- **WORK TASK**: Exact copy, no pictures: output each line below as it stands.

[Saved entries]
= Beginning of Section =

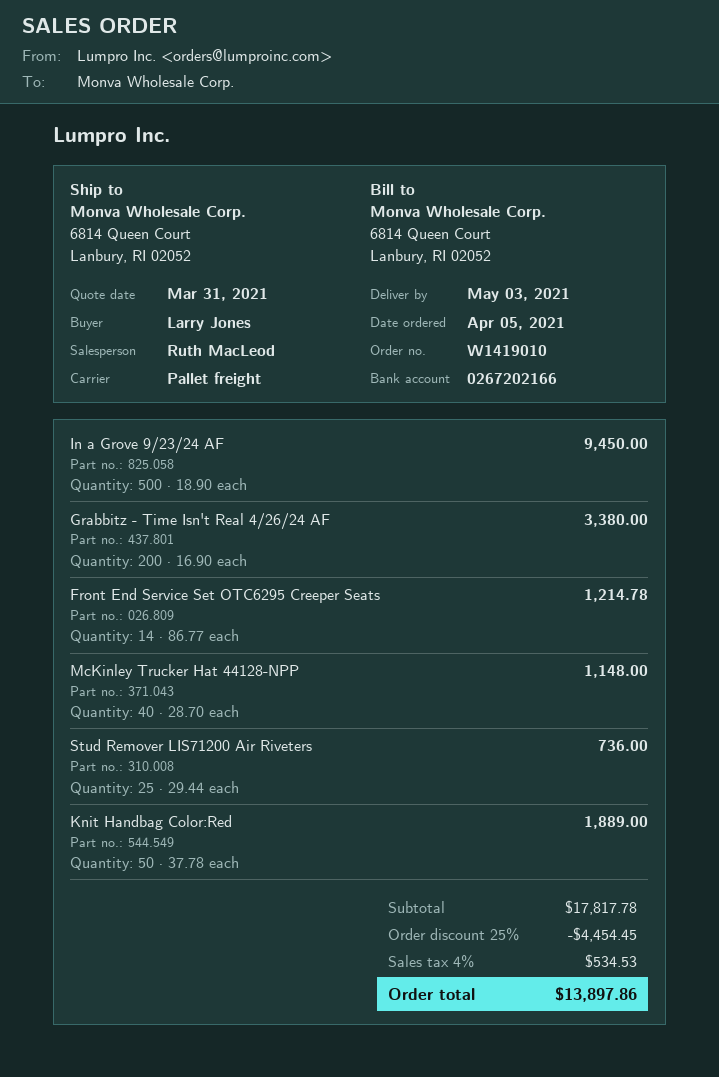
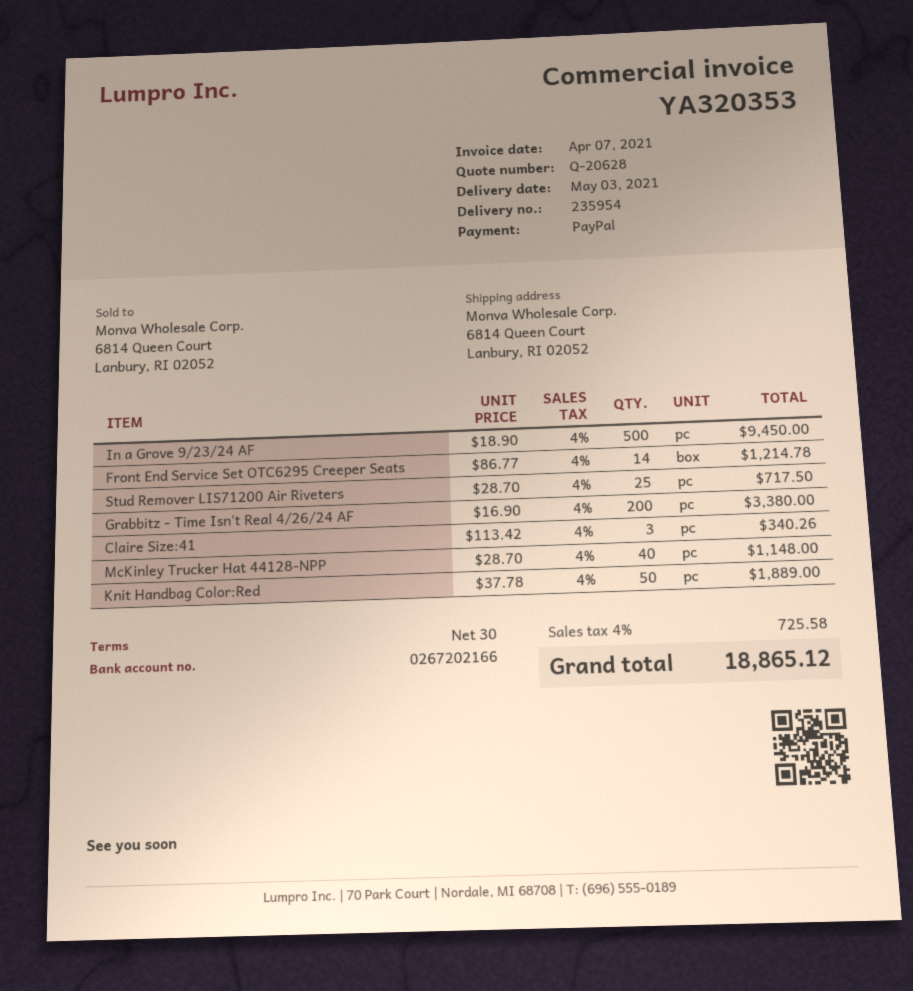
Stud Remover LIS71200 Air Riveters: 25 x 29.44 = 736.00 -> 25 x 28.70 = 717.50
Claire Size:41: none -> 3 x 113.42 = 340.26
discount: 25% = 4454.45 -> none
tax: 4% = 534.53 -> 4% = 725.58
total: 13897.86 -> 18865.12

= End of Section =

- **OUTPUT OF THE EXERCISE**:
Stud Remover LIS71200 Air Riveters: 25 x 29.44 = 736.00 -> 25 x 28.70 = 717.50
Claire Size:41: none -> 3 x 113.42 = 340.26
discount: 25% = 4454.45 -> none
tax: 4% = 534.53 -> 4% = 725.58
total: 13897.86 -> 18865.12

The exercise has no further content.